**PROBLEM STATEMENT:** Copy out every line from the records that includes "юридическое".

[Front-end code edit data]
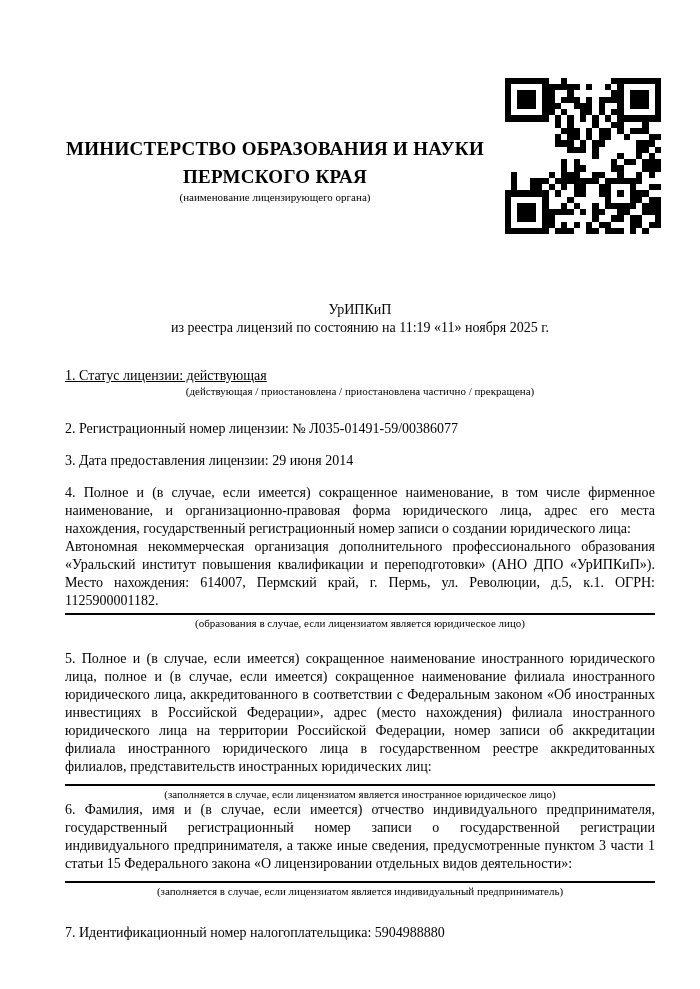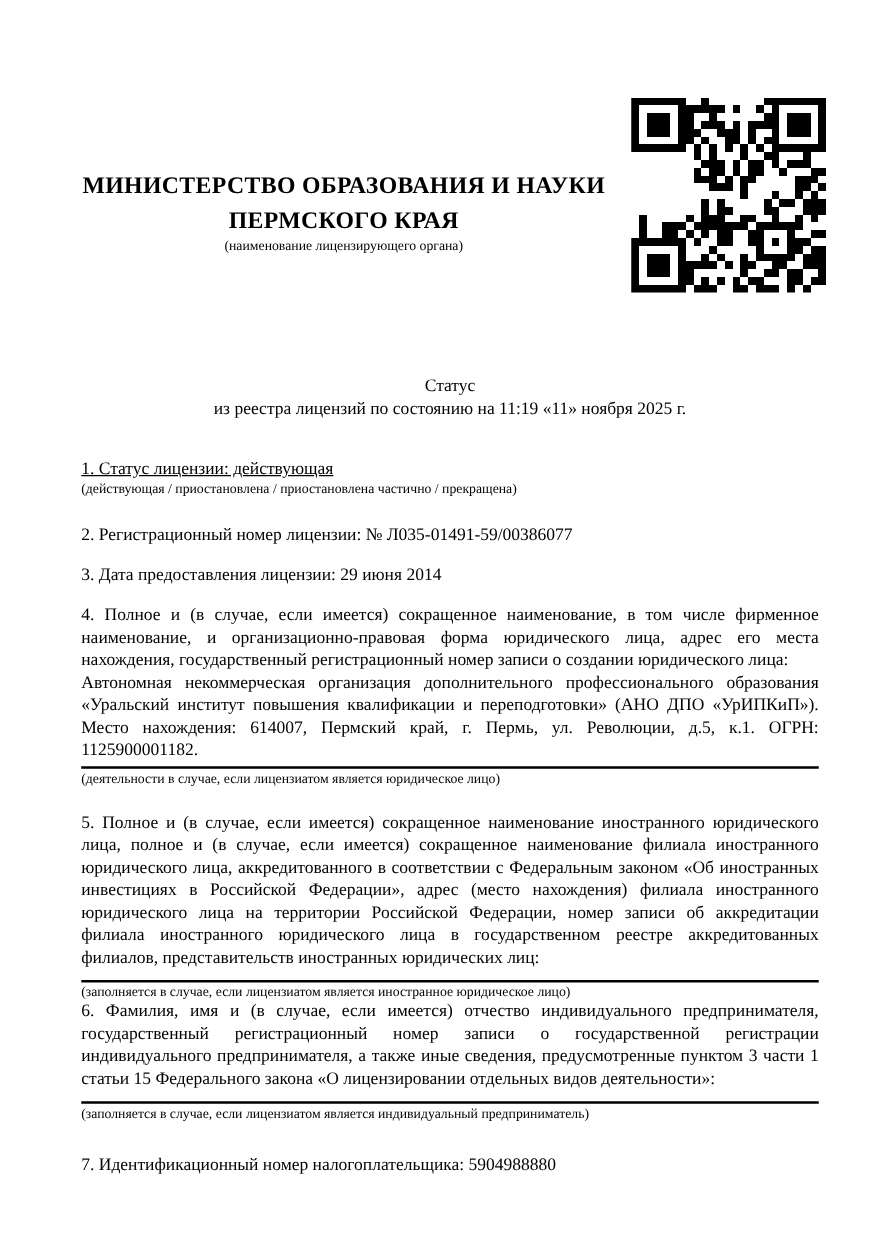--- a/index.html
+++ b/index.html
@@ -389,7 +389,7 @@
   <div class="content">
 
     <div class="title">
-      <div>Статус</div>
+      <div>УрИПКиП</div>
       <div>из реестра лицензий по состоянию на 11:19 «11» ноября 2025 г.</div>
     </div>
 

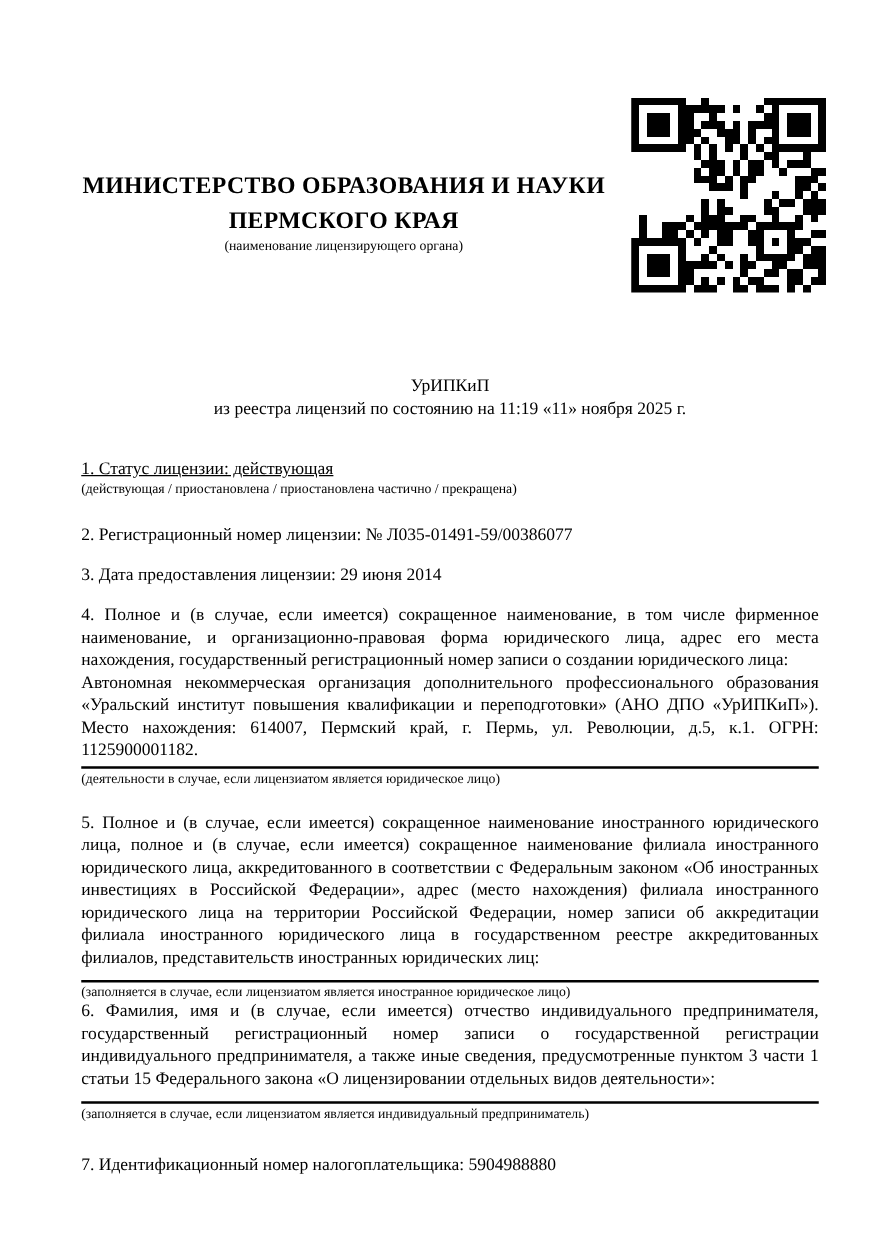--- a/index.html
+++ b/index.html
@@ -36,7 +36,7 @@
     font-size: 11px;
     line-height: 13px;
   }
-  .center { }
+  .center { text-align: center; }
   .content {
     margin: 0 45px 0 65px;
     font-size: 14px;

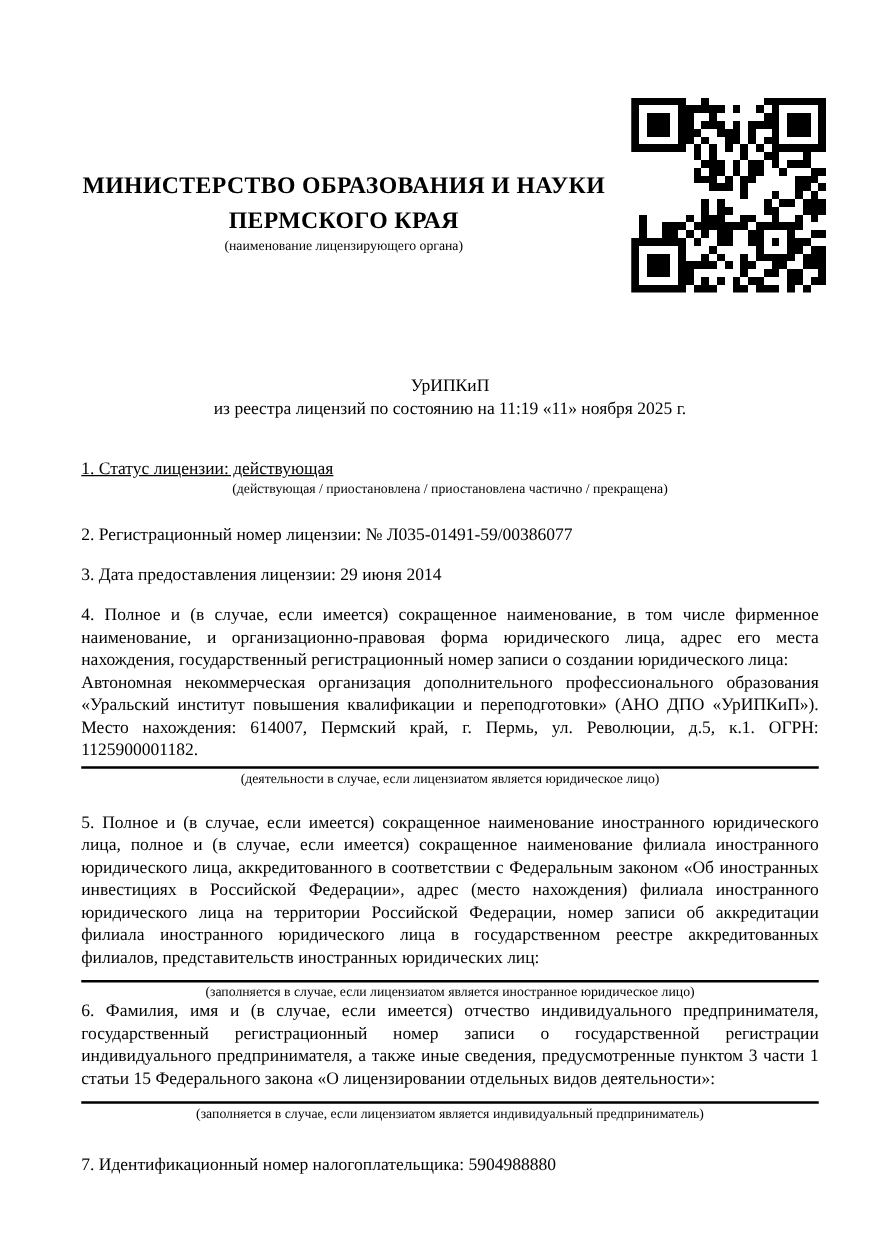--- a/index.html
+++ b/index.html
@@ -403,7 +403,7 @@
     <p class="just mt-item4">4. Полное и (в случае, если имеется) сокращенное наименование, в том числе фирменное наименование, и организационно-правовая форма юридического лица, адрес его места нахождения, государственный регистрационный номер записи о создании юридического лица:</p>
     <p class="just">Автономная некоммерческая организация дополнительного профессионального образования «Уральский институт повышения квалификации и переподготовки» (АНО ДПО «УрИПКиП»). Место нахождения: 614007, Пермский край, г. Пермь, ул. Революции, д.5, к.1. ОГРН: 1125900001182.</p>
     <div class="rule"></div>
-    <div class="caption center cap-block">(деятельности в случае, если лицензиатом является юридическое лицо)</div>
+    <div class="caption center cap-block">(образования в случае, если лицензиатом является юридическое лицо)</div>
 
     <p class="just mt-item5">5. Полное и (в случае, если имеется) сокращенное наименование иностранного юридического лица, полное и (в случае, если имеется) сокращенное наименование филиала иностранного юридического лица, аккредитованного в соответствии с Федеральным законом «Об иностранных инвестициях в Российской Федерации», адрес (место нахождения) филиала иностранного юридического лица на территории Российской Федерации, номер записи об аккредитации филиала иностранного юридического лица в государственном реестре аккредитованных филиалов, представительств иностранных юридических лиц:</p>
     <div class="rule gap"></div>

**PROBLEM SOLUTION:**
-    <div class="caption center cap-block">(деятельности в случае, если лицензиатом является юридическое лицо)</div>
+    <div class="caption center cap-block">(образования в случае, если лицензиатом является юридическое лицо)</div>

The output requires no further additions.